> [EXERCISE OBJECTIVE]
Output only the lines below that start at the line containing "(82, 1134) none" and end at the line containing "[343,324,396,336] bye_code ->", with both ends kept.

> [WORKING DATA]
========

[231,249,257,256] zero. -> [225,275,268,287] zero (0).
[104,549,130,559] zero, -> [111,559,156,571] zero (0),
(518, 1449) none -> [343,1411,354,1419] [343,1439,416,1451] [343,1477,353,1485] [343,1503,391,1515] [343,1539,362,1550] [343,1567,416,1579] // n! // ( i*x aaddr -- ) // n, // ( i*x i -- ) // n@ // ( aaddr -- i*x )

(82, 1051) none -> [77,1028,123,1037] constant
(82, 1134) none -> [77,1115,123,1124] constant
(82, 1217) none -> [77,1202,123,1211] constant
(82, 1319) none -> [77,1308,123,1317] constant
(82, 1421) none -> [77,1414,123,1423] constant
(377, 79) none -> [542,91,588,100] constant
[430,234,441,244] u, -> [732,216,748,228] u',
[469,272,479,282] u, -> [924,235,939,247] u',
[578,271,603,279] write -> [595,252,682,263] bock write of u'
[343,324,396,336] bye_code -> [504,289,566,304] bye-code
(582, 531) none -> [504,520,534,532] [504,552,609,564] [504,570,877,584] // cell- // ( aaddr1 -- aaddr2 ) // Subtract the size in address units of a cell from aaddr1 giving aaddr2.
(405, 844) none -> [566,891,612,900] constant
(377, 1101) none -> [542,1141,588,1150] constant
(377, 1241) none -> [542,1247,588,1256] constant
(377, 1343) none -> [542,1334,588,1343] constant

========

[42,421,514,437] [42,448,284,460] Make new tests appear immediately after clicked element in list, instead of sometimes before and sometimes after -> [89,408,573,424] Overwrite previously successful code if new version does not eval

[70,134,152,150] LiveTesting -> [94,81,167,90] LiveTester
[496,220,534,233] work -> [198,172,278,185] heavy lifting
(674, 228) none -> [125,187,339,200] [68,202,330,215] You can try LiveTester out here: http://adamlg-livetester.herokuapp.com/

========

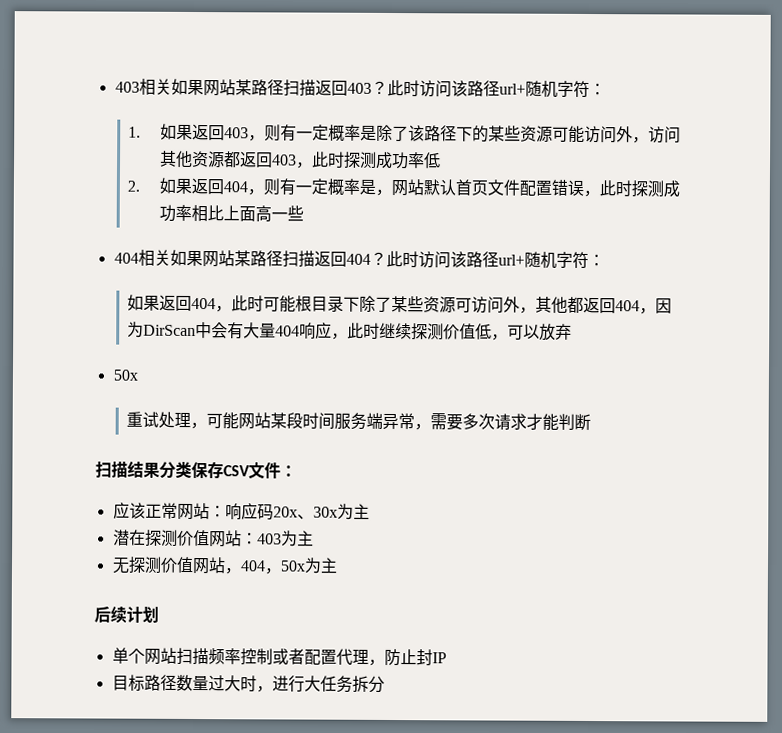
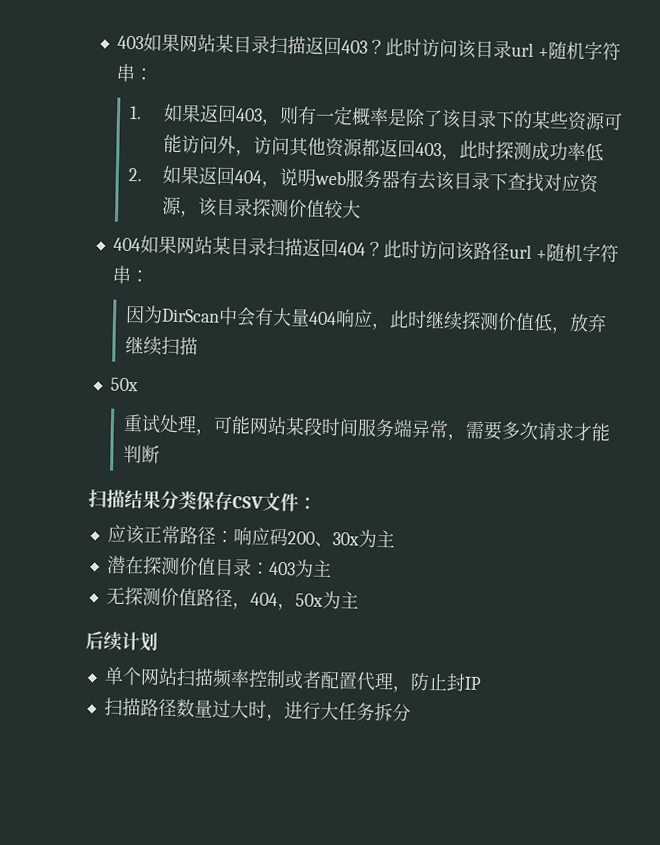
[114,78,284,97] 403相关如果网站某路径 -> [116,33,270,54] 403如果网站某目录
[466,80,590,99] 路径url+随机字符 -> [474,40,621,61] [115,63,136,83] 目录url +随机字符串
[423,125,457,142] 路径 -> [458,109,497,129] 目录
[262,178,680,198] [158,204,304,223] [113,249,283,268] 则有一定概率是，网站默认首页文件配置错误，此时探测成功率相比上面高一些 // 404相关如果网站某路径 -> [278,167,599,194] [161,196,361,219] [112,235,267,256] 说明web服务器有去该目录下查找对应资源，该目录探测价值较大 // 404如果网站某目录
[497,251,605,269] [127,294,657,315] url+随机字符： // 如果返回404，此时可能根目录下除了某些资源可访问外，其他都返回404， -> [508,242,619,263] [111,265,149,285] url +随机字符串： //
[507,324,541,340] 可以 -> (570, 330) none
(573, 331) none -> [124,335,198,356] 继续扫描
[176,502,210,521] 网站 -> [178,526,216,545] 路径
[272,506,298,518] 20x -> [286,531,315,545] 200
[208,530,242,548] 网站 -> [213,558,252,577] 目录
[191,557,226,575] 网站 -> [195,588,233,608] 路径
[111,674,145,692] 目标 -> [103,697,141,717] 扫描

========

> [ANSWER TO THIS PROBLEM]
(82, 1134) none -> [77,1115,123,1124] constant
(82, 1217) none -> [77,1202,123,1211] constant
(82, 1319) none -> [77,1308,123,1317] constant
(82, 1421) none -> [77,1414,123,1423] constant
(377, 79) none -> [542,91,588,100] constant
[430,234,441,244] u, -> [732,216,748,228] u',
[469,272,479,282] u, -> [924,235,939,247] u',
[578,271,603,279] write -> [595,252,682,263] bock write of u'
[343,324,396,336] bye_code -> [504,289,566,304] bye-code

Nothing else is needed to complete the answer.